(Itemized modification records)
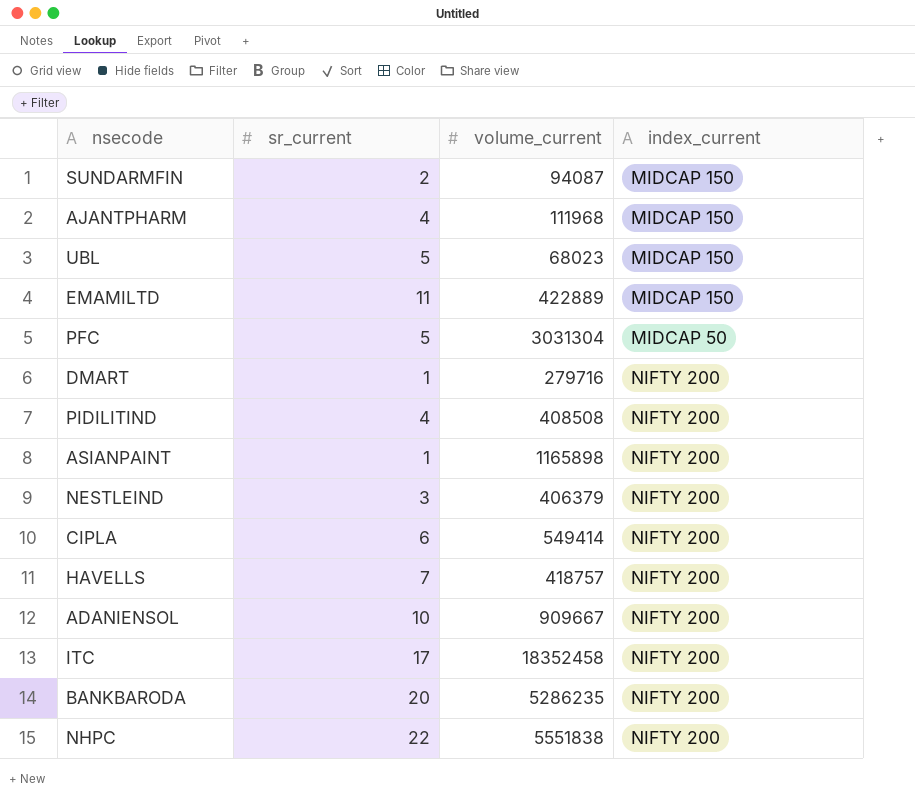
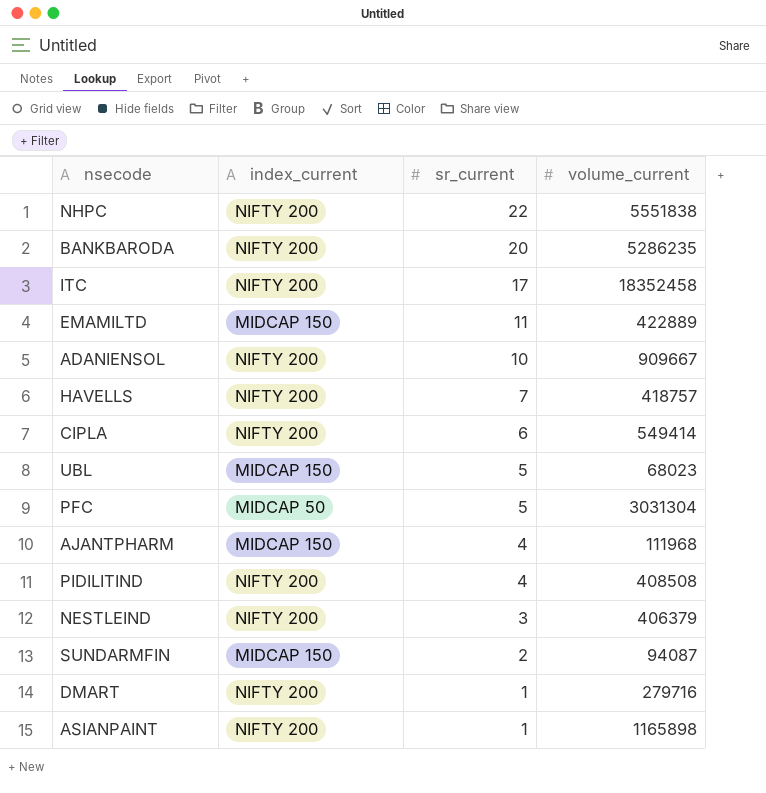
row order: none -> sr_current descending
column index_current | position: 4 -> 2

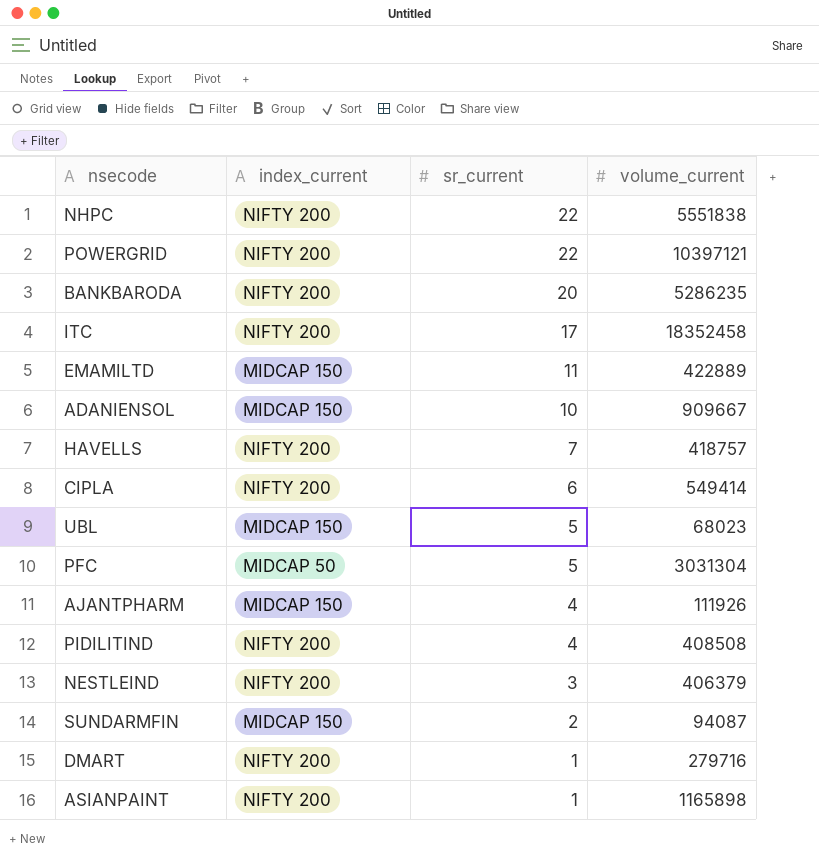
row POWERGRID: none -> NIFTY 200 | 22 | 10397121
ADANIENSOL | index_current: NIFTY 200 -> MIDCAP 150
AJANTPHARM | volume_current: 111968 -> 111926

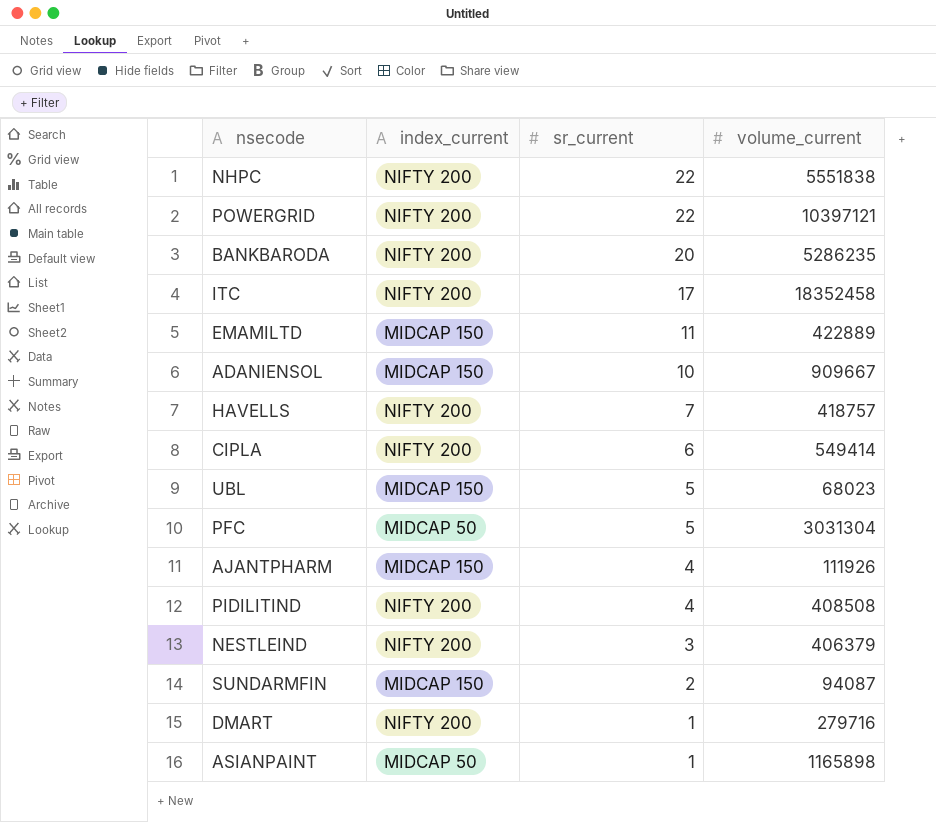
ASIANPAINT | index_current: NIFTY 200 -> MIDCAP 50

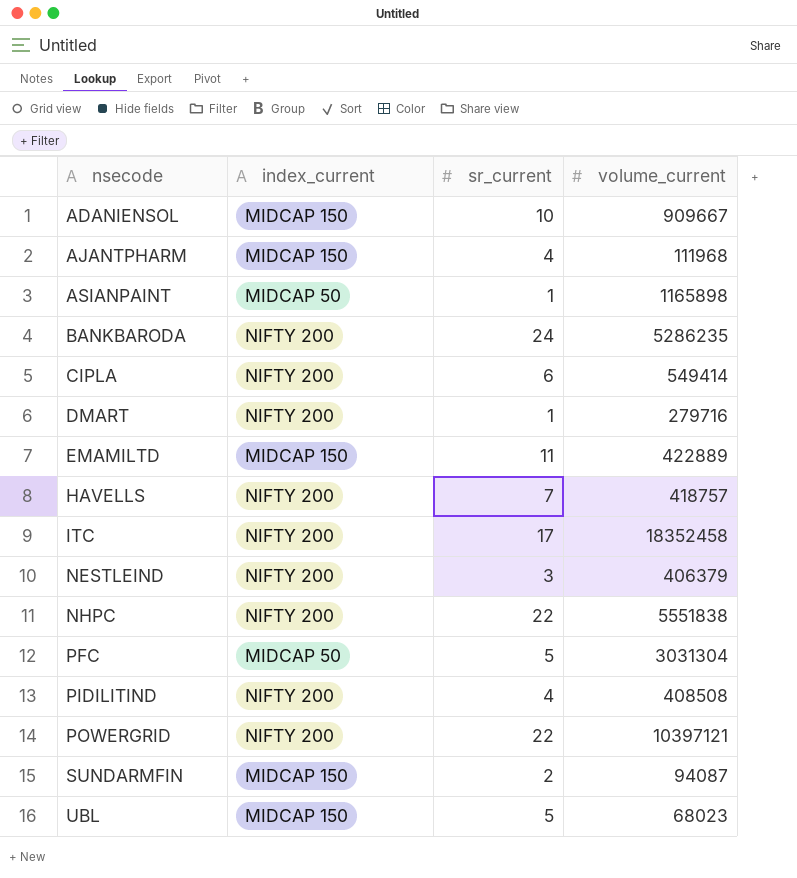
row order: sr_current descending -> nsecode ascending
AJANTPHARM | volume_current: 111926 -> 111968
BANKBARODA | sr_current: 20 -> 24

(What you have to do)
Would you return the data above exactly as written, minus the images?

(Answer section)
row order: none -> sr_current descending
column index_current | position: 4 -> 2

row POWERGRID: none -> NIFTY 200 | 22 | 10397121
ADANIENSOL | index_current: NIFTY 200 -> MIDCAP 150
AJANTPHARM | volume_current: 111968 -> 111926

ASIANPAINT | index_current: NIFTY 200 -> MIDCAP 50

row order: sr_current descending -> nsecode ascending
AJANTPHARM | volume_current: 111926 -> 111968
BANKBARODA | sr_current: 20 -> 24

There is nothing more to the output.